Friday, February 22, 20198:00 pm

$50 Festival Pass! See all four nights for $50

Roulette, with RVNG Intl. and Freedom To Spend, is proud to present minimal synthesist and experimental composer Michele Mercure‘s long-overdue New York City debut. Following the 2017 reissue of her 1986 album, Eye Chant, Mercure celebrates the release of Beside Herself, a collection of her self-produced and distributed cassettes from 1983 and 1990 now reissued on Freedom to Spend. The album charts Mercure’s early experiments with sampling and synthesis, drawing influences from kosmiche and experimental German musician Conrad Schnitzler, and restores the canon of the composer’s arresting dream-music by revisiting her breakthrough material. For the first time in 30 years, Mercure will perform live.

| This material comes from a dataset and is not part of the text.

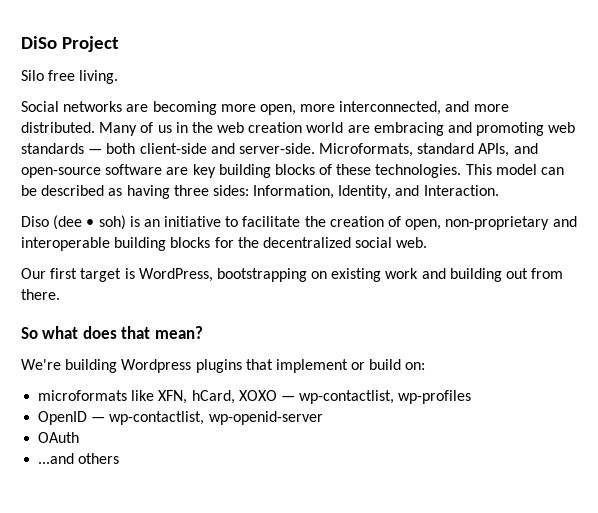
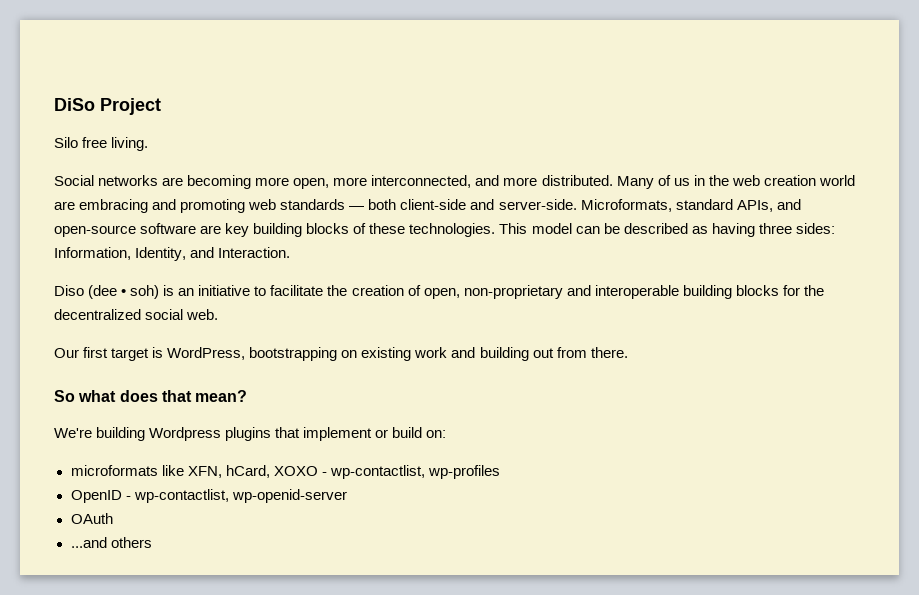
[280,396,295,401] — -> [321,472,327,476] -
[91,417,106,422] — -> [125,496,131,500] -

Mercure will share the evening with Shadowlust co-founder Lili Schulder, celebrating the release of her debut album under the alias 51717.


Michele Mercure’s artistic path never ran through creative meccas New York, San Francisco or Los Angeles. Raised in Springfield, Massachusetts, and then moving to Harrisburg, Pennsylvania, in her twenties, Mercure was already an adept musician when she encountered a local and lively theater scene, and was asked to score an unorthodox performance of Waiting for Godot. The experience was pivotal in marrying music and image for Mercure, and so she began making music for film, television, dance, and theater. It wasn’t until a long sojourn in Eindhoven, however, that she became transfixed by electronic music (ala Conrad Schnitzler, whom she would correspond with for years) that would inform her music to come. Through her self-released cassettes, Mercure established her music among like-minded artists abroad. Circulated through tape-trading networks assisted by insightful reviews in Eurock, a seminal music magazine covering progressive rock and electronic music scenes, these album-length releases included Rogue and Mint (1983), A Cast of Shadows (1984), Dreams Without Dreamers (1985), and Dreamplay (1990). Though unvarnished in fidelity (and now scarcely seen), these tapes showcased Mercure’s transportive aptitude within and beyond the limited sound recording medium.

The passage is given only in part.